Madissoon E, Töhönen V, Vesterlund L, Katayama S, Unneberg P, Inzunza J, Hovatta O, Kere J - PLoS ONE (2014)

Bottom Line: Improvements in IVF and infertility treatment depend largely on better understanding of the molecular mechanisms for human preimplantation development.We have identified genes of possible importance for this time period by analyzing human microarray data and available data from online databases.We also describe four cancer-testis antigen families that are also highly expressed in human embryos: PRAME, SSX, GAGE and MAGEA.

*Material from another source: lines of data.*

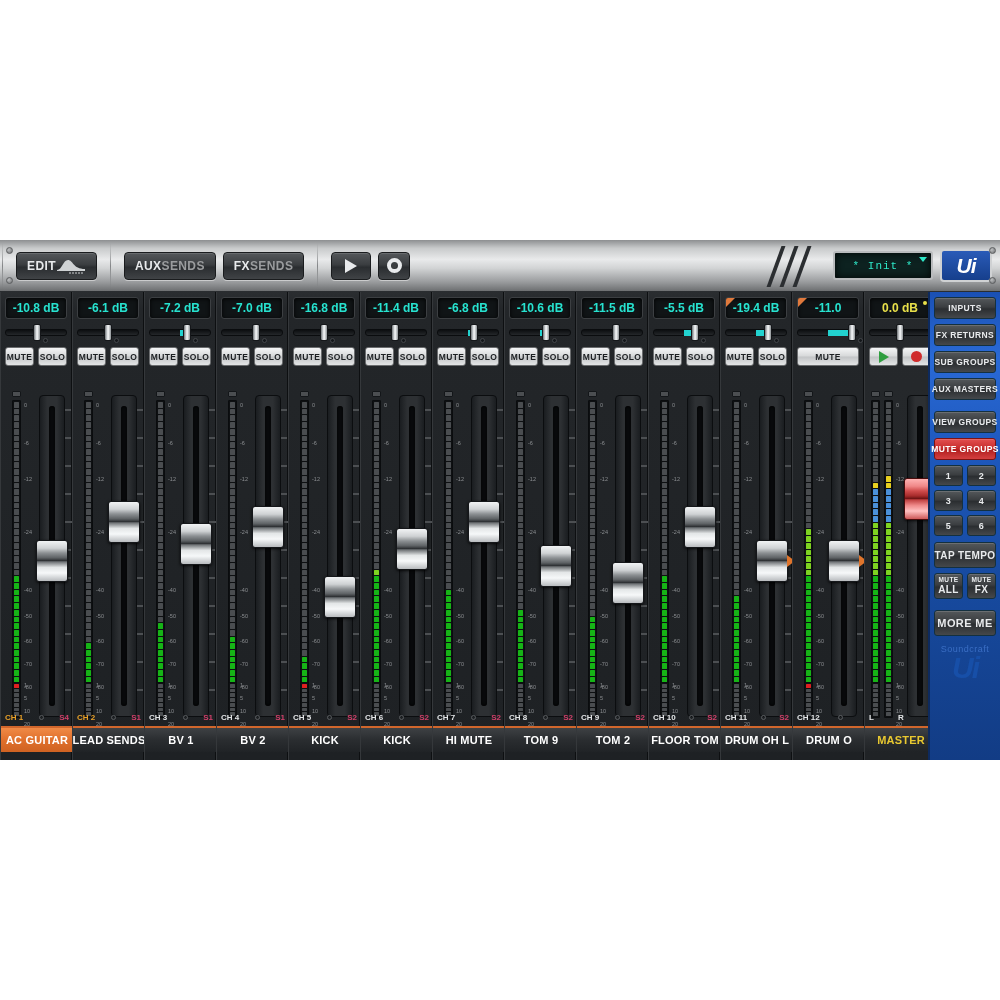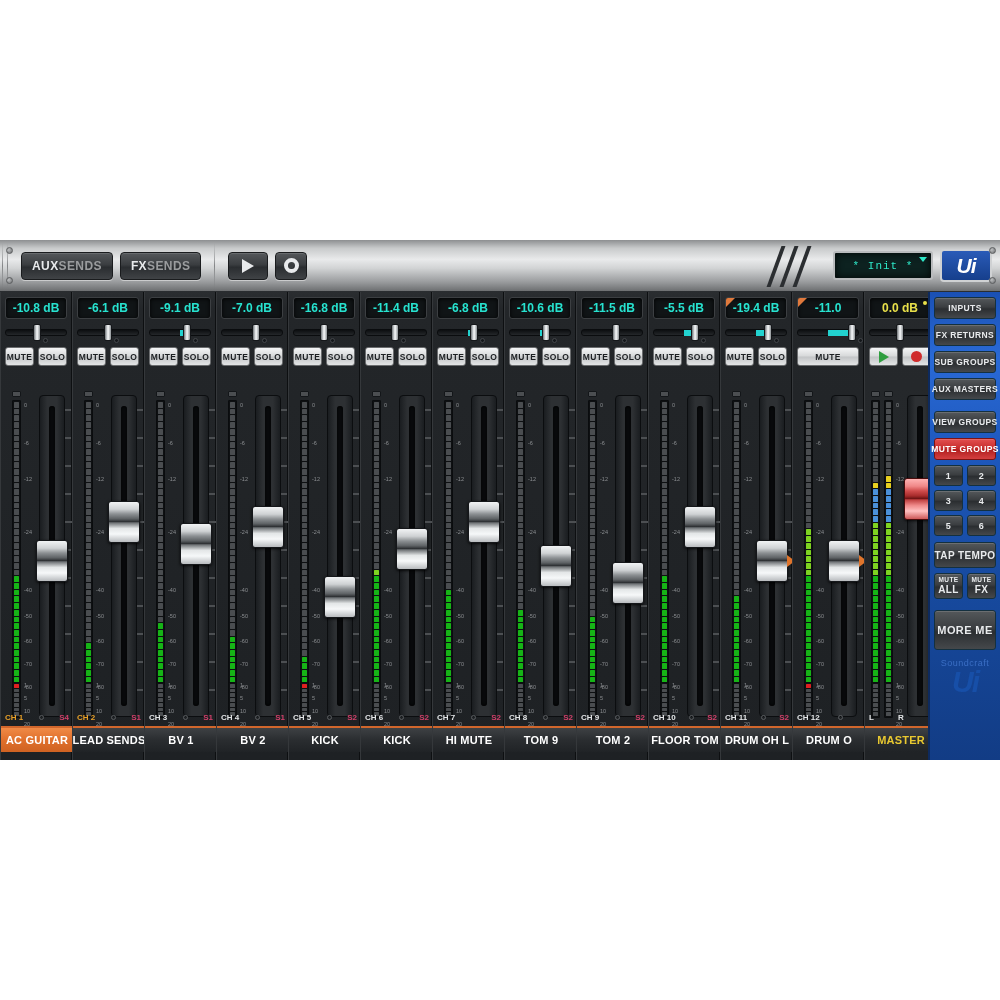--- a/index.html
+++ b/index.html
@@ -281,20 +281,35 @@
 
 <div id="app">
 
   <div class="toolbar">
     <div class="tb-screw" style="left:6px;top:7px;"></div>
     <div class="tb-screw" style="left:6px;top:37px;"></div>
 
 
     <div class="tb-sep"></div>
 
+    <div class="tb-group">
+      <div class="tb-btn">
+        <span>EDIT</span>
+        <svg class="eq-curve" viewBox="0 0 30 17">
+          <path d="M1 13 C6 13 7 3 12 3 C17 3 17 12 29 12 L29 14 L1 14 Z" fill="#cfd2d4"></path>
+          <g stroke="#cfd2d4" stroke-width="1">
+            <line x1="14" y1="15" x2="14" y2="17"></line>
+              <line x1="17" y1="15" x2="17" y2="17"></line>
+            <line x1="20" y1="15" x2="20" y2="17"></line>
+              <line x1="23" y1="15" x2="23" y2="17"></line>
+            <line x1="26" y1="15" x2="26" y2="17"></line>
+          </g>
+        </svg>
+      </div>
+    </div>
 
     <div class="tb-sep"></div>
 
     <div class="tb-group">
       <div class="tb-btn">
         <span>AUX</span>
           <span class="dim">SENDS</span>
       </div>
       <div class="tb-btn">
         <span>FX</span>
@@ -562,21 +577,21 @@
       <span class="circ"></span>
       <span class="sgrp">S1</span>
     </div>
     <div class="name-plate ">
       <span>LEAD SENDS</span>
     </div>
   </div>
   <div class="strip">
     <div class="val-lcd">
 
-      <span>-9.1 dB</span>
+      <span>-7.2 dB</span>
     </div>
     <div class="pan-wrap">
       <div class="pan-track"></div>
       <div class="pan-fill" style="left:50%;width:12%"></div>
       <div class="pan-thumb" style="left:calc(62% - 4px)"></div>
       <div class="pan-knob" style="left:calc(62% + 6px)"></div>
     </div>
     <div class="ms-row">
       <div class="ms-btn">MUTE</div>
       <div class="ms-btn">SOLO</div>
@@ -1923,19 +1938,19 @@
       <div class="rp-btn">
         <span class="s">MUTE</span>
         <span class="b">ALL</span>
       </div>
       <div class="rp-btn">
         <span class="s">MUTE</span>
         <span class="b">FX</span>
       </div>
     </div>
     <div class="rp-spacer"></div>
-    <div class="rp-btn" style="height:40px;font-size:11px;">MORE ME</div>
+    <div class="rp-btn" style="height:26px;font-size:11px;">MORE ME</div>
     <div class="rp-logo">
       <div class="sk">Soundcraft</div>
       <div class="ui">Ui</div>
     </div>
   </div>
 </div>
 
 </body></html>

View Article: PubMed Central - PubMed

Affiliation: Department of Biosciences and Nutrition; Center for Biosciences, Karolinska Institutet, Huddinge, Sweden.

ABSTRACT
Infertility is a worldwide concern that can be treated with in vitro fertilization (IVF). Improvements in IVF and infertility treatment depend largely on better understanding of the molecular mechanisms for human preimplantation development. Several large-scale studies have been conducted to identify gene expression patterns for the first five days of human development, and many functional studies utilize mouse as a model system. We have identified genes of possible importance for this time period by analyzing human microarray data and available data from online databases. We selected 70 candidate genes for human preimplantation development and investigated their expression in the early mouse development from oocyte to the 8-cell stage. Maternally loaded genes expectedly decreased in expression during development both in human and mouse. We discovered that 25 significantly upregulated genes after fertilization in human included 13 genes whose orthologs in mouse behaved differently and mimicked the expression profile of maternally expressed genes. Our findings highlight many significant differences in gene expression patterns during mouse and human preimplantation development. We also describe four cancer-testis antigen families that are also highly expressed in human embryos: PRAME, SSX, GAGE and MAGEA.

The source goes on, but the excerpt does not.